→ **Try it**
Print the entries exactly as they appear, and omit any images.

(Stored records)
= = = = =
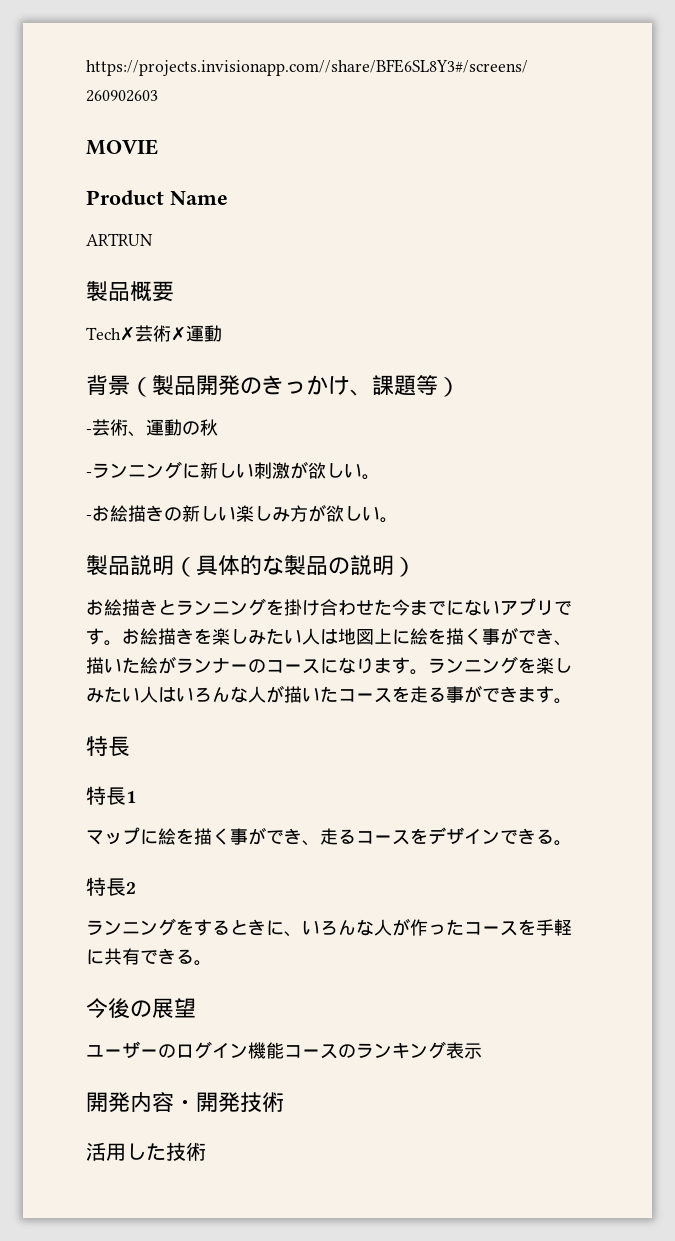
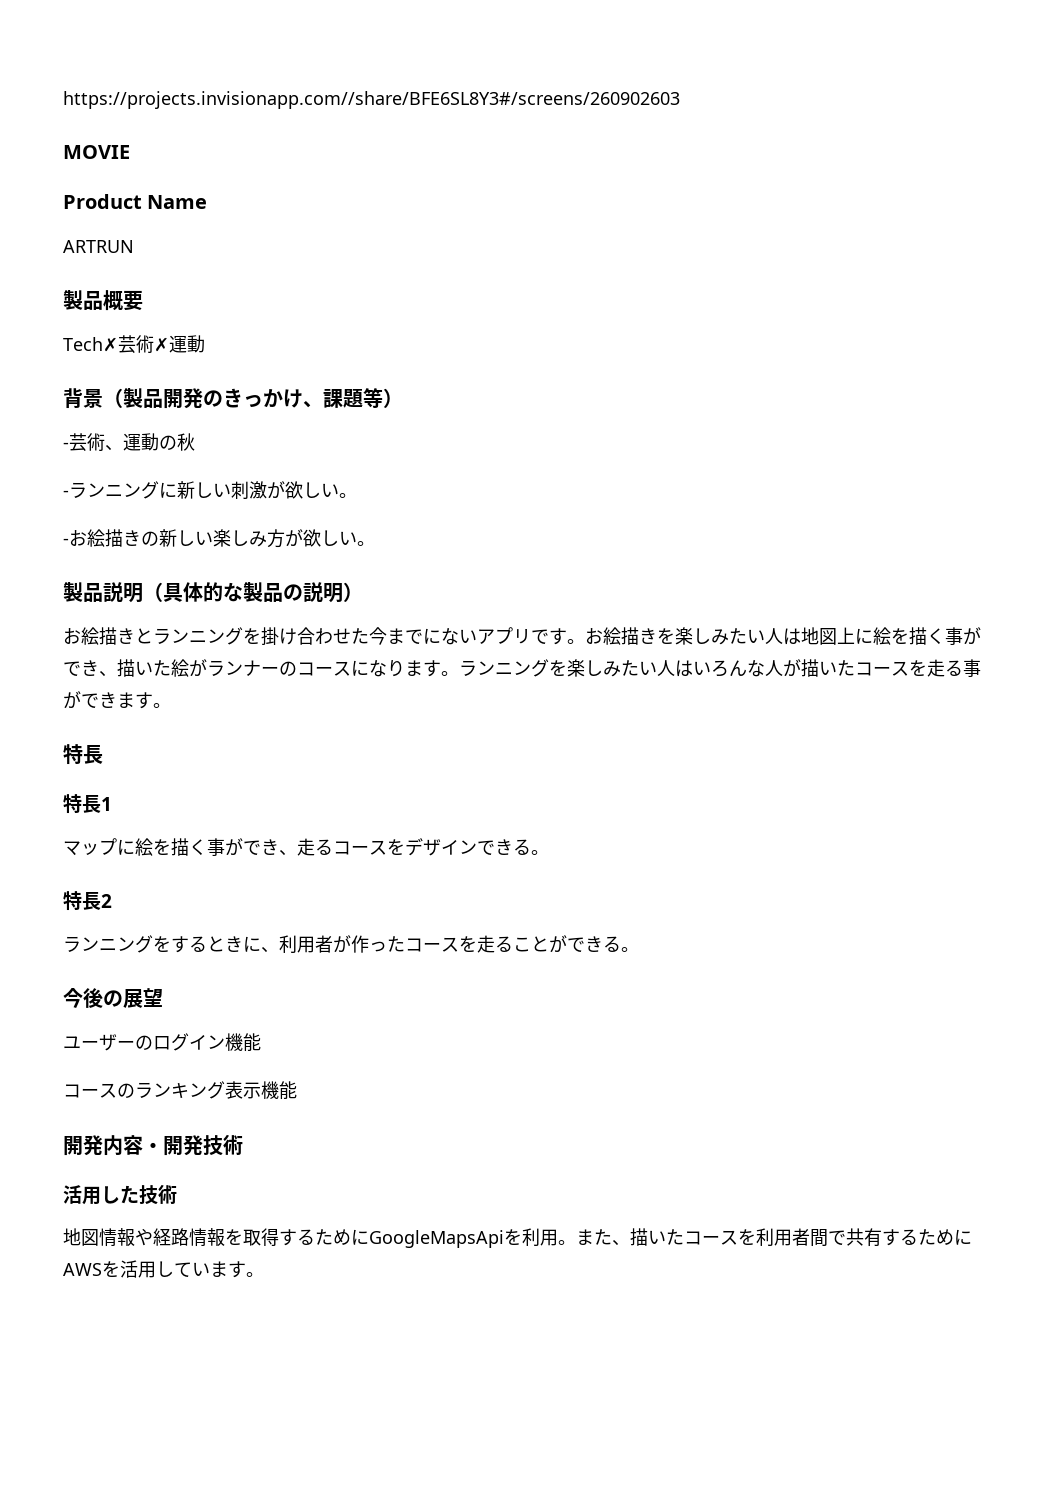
[302,919,392,936] いろんな人 -> [279,935,333,953] 利用者
[536,919,572,936] [86,948,140,965] 手軽に共有 -> [477,935,567,953] 走ることが
(284, 1050) none -> (261, 1042) //
(482, 1051) none -> [261,1081,297,1100] 機能
(206, 1151) none -> [63,1228,972,1248] [63,1260,264,1278] // 地図情報や経路情報を取得するためにGoogleMapsApiを利用。また、描いたコースを利用者間で共有するためにAWSを活用しています。

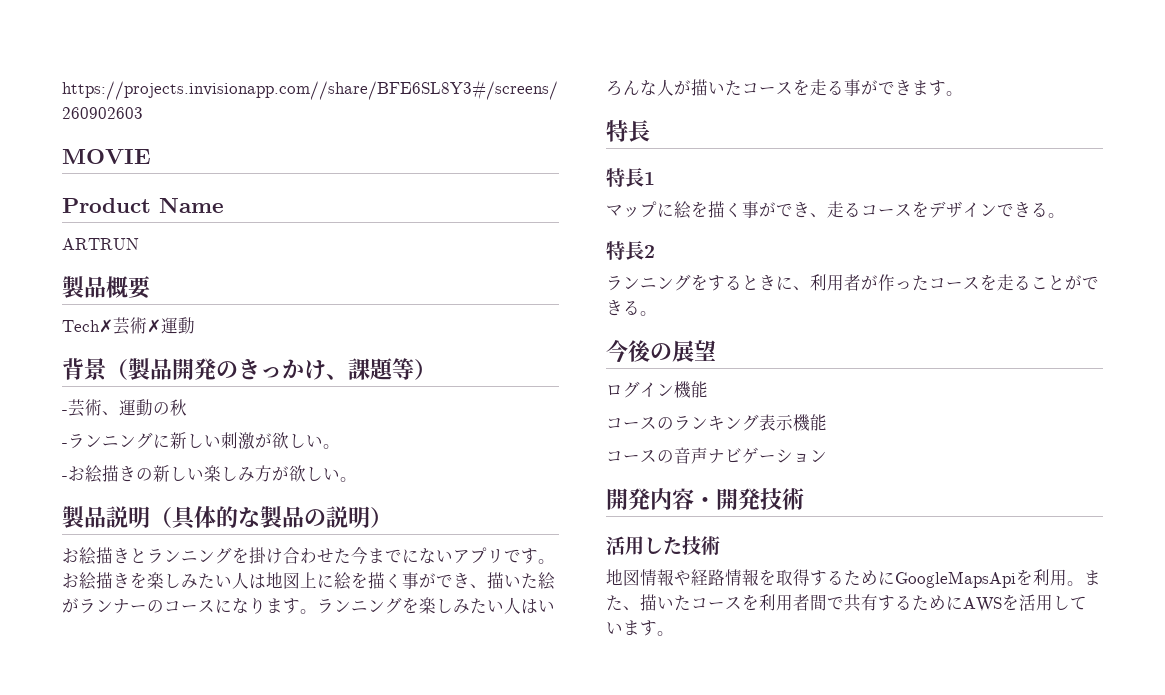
[63,1034,153,1051] ユーザーの -> (716, 350) none
(297, 1090) none -> [606,447,827,464] // コースの音声ナビゲーション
= = = = =
→ **Exercise solution**
[302,919,392,936] いろんな人 -> [279,935,333,953] 利用者
[536,919,572,936] [86,948,140,965] 手軽に共有 -> [477,935,567,953] 走ることが
(284, 1050) none -> (261, 1042) //
(482, 1051) none -> [261,1081,297,1100] 機能
(206, 1151) none -> [63,1228,972,1248] [63,1260,264,1278] // 地図情報や経路情報を取得するためにGoogleMapsApiを利用。また、描いたコースを利用者間で共有するためにAWSを活用しています。

[63,1034,153,1051] ユーザーの -> (716, 350) none
(297, 1090) none -> [606,447,827,464] // コースの音声ナビゲーション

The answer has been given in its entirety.